B, unstandardised Beta coefficient; S.E., standard error.

Growth modulation: Twelve curves (22.6%) exhibited GM, with 4 curves showing progressive curve improvement at subsequent follow-ups. Other curves generally exhibited pattern of initial curve progression over initial 3-6 months followed by progressive curve improvement. Higher fulcrum flexibility trended towards GM but not statistically significant (r = 0.270, P = 0.076). GM was associated with preoperative Risser stage ≤2 (r = 0.301; P = 0.047), and was also associated with postoperative clinical success (r = 0.343; P = 0.023).

VBT-specific Complications

Overall incidence for tether breakage was 32.1% (17/53; 9 thoracic and 8 thoracolumbar/lumbar curves). By Kaplan-Meier analysis, breakage-free survival at 12-month, 24-month and 36-month were 98.1% (95% confidence interval (CI) 94.4 to 100.0%), 84.5% (95% CI 74.7 to 94.3%) and 57.3% (95% CI 40.7 to 73.9%) respectively (Figure 2A). Thoracolumbar/lumbar curves were at greater risk of tether breakage (2-year survival 78.5% vs 87.9%; log-rank test P = 0.020) with hazard ratio of 2.69 (95% CI 1.00 to 7.22) (Figure 2B). Regarding curves with tether breakage (n = 17), there was a slight but statistically insignificant curve progression of 3.7 ± 3.4° (P = 0.197) and 6.8 ± 1.5° (P = 0.104) at 6-month and 12-month post-breakage respectively. Most tether breakages (11/17; 64.7%) occurred caudal to the curve apex (lower segments). 6 breakages (35.3%) occurred at the curve apex, while one lumbar curve had breakages both cranial and caudal to curve apex (both upper and lower segments).
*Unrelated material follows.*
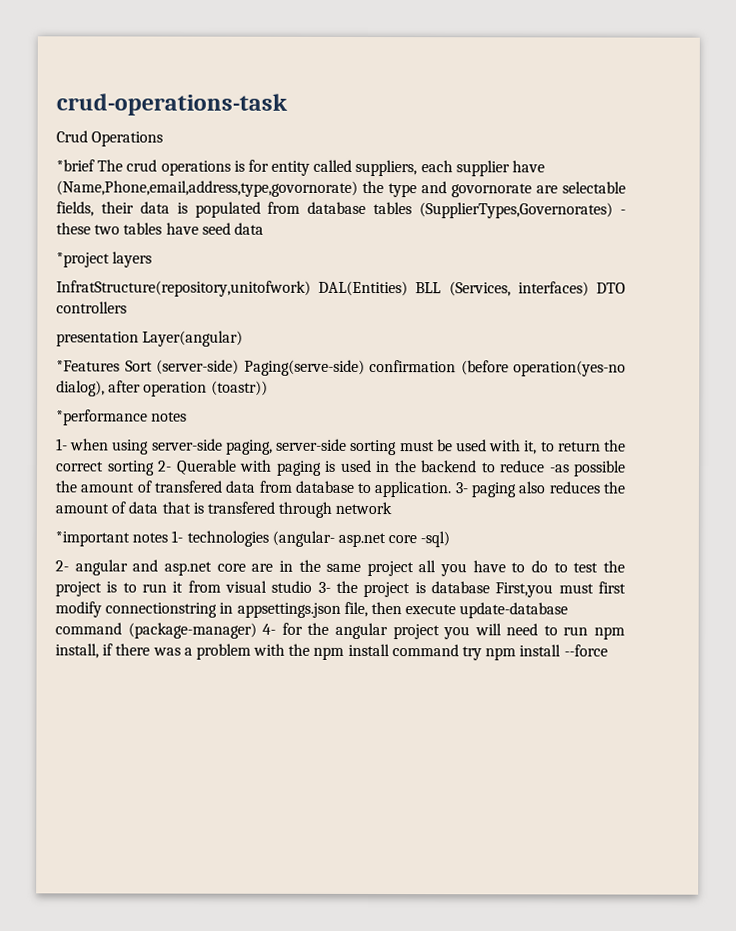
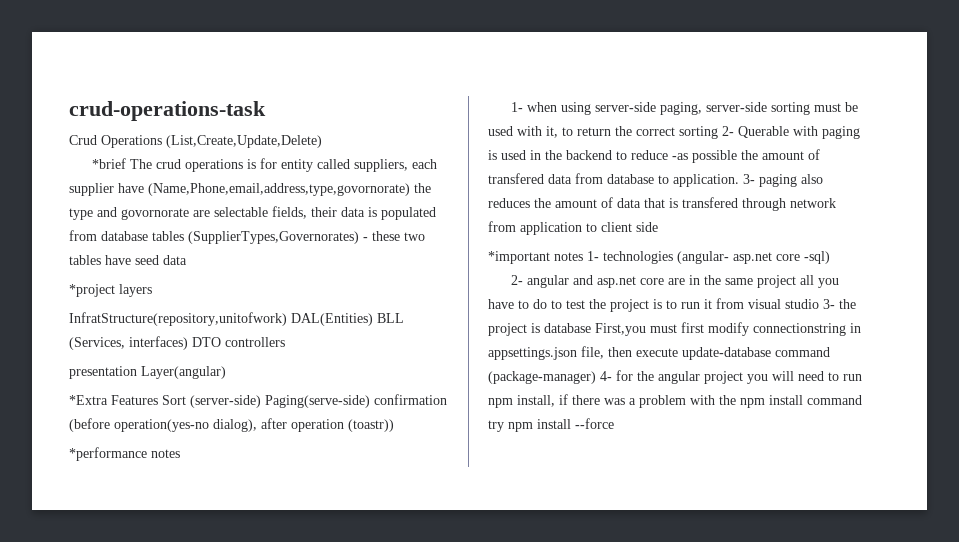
(164, 139) none -> [166,135,322,148] (List,Create,Update,Delete)
[56,360,120,372] *Features -> [69,395,158,405] *Extra Features
(393, 508) none -> [488,221,658,235] from application to client side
We did not find any significant correlations between fulcrum flexibility with incidence of tether breakage.

Figure 2.

2A, Graph showing tether breakage-free survival in VBT curves; 2B, Graph showing tether breakage-free survival of thoracic vs thoracolumbar/lumbar curves

Six patients (14.6%) required revision surgery at mean 29.2 ± 12.2 months (range: 24 to 54). Amongst them, two required conversion PSF due to primary thoracic curve deterioration and one other had PSF for T10-L3 deterioration. Another patient had upper untethered thoracic (T2-5) deterioration, ultimately requiring T2-L3 PSF. A total of 4 instrumented curves in 3 patients had overcorrection (excessive growth modulation from −3.4 to −36.8°), with 2 patients ultimately requiring removal of implants after 2-year.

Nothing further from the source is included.